The researchers found a profound and preferential decline in MAIT cells in the circulation in patients with active disease paired with strong activation. In addition, the researchers showed MAIT cell enrichment and pro-inflammatory IL-17A bias in the airways. In addition, they found that MAIT cell levels normalized in the convalescent phase. In summary, Parrot and Gorin and colleagues (2020) suggest that MAIT cells may be important to the immune response against SARS-CoV-2 and further indicate that they play a role in COVID-19 immunopathogenesis.

The researchers shared their findings early in a preprint on medRxiv (first version published on 01.09.2020) and has gained attention and citations. The data from the article is available from the article page on the Science Immunology website. This project is part of the Karolinska KI/K COVID-19 Immune Atlas.
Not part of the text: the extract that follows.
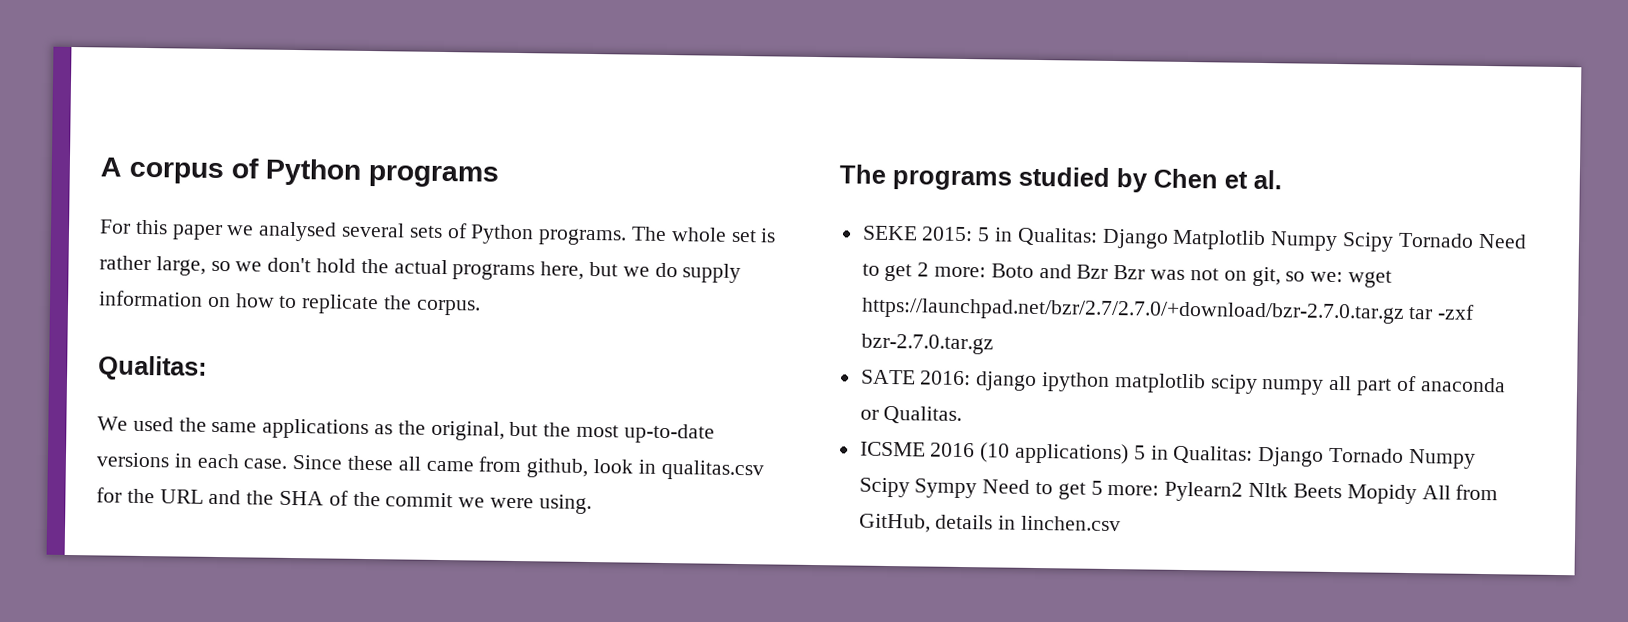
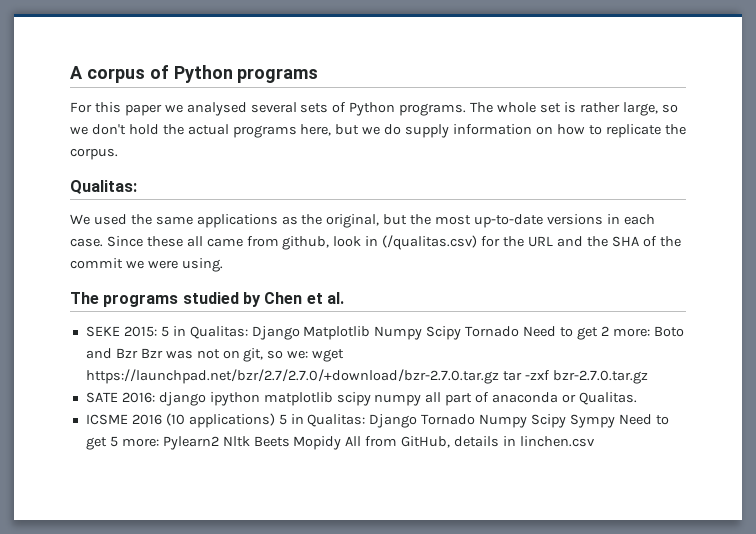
[660,459,764,481] qualitas.csv -> [382,235,478,250] (/qualitas.csv)

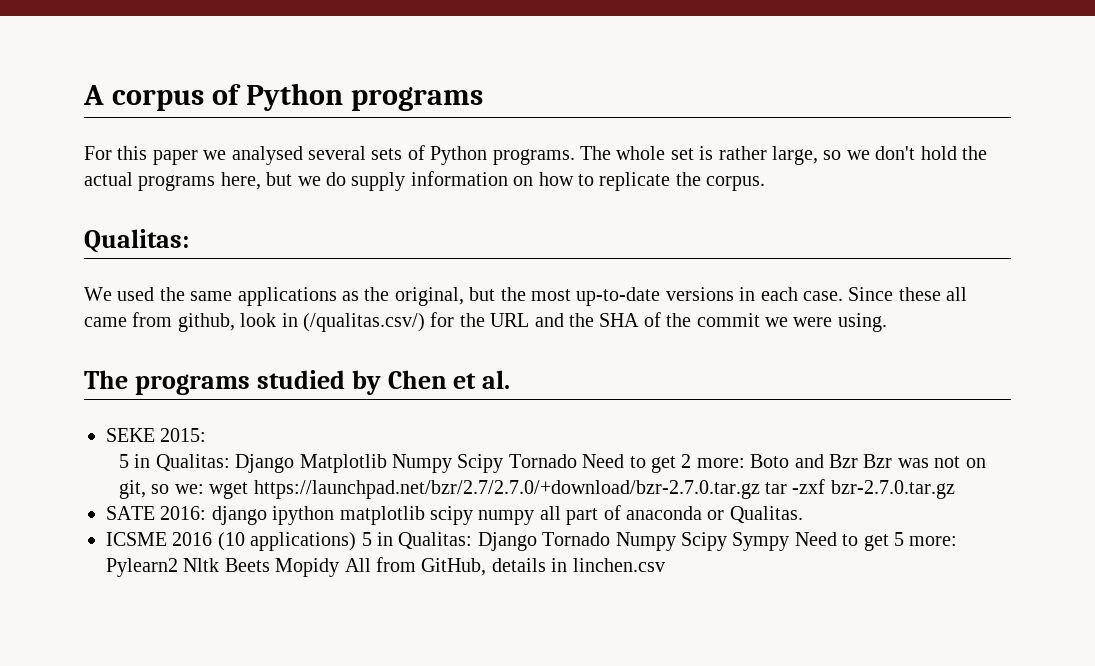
[382,235,478,250] (/qualitas.csv) -> [303,313,425,332] (/qualitas.csv/)
(157, 331) none -> (207, 435) //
The project is funded by grants to J.K.S. from the Swedish Research Council (2016-03052), the Swedish Cancer Society (CAN 2017/777), the Swedish Heart-Lung Foundation (20180675), the Center for Innovative Medicine (20190732), and Karolinska Institutet. K.S. was supported by the Center for Innovative Medicine (20180864). H.-G.L. and the Karolinska COVID-19 Study Group were supported by the Knut and Alice Wallenberg foundation and Nordstjernan AB.

Article

DOI: 10.1126/sciimmunol.abe1670

Parrot T., Gorin J-B., Ponzetta A, Maleki K.T., Kammann T., Emgård J., Perez-Potti A., Sekine T., Rivera-Ballesteros O., The Karolinska COVID-19 Study Group, Gredmark-Russ S., Rooyackers O., Folkesson E., Eriksson L. I., Norrby-Teglund A., Ljunggren H-G., Björkström N. K., Aleman S., Buggert M., Klingström J., Strålin K., Sandberg J. K. Science Immunology, 5 (51), eabe1670 (2020).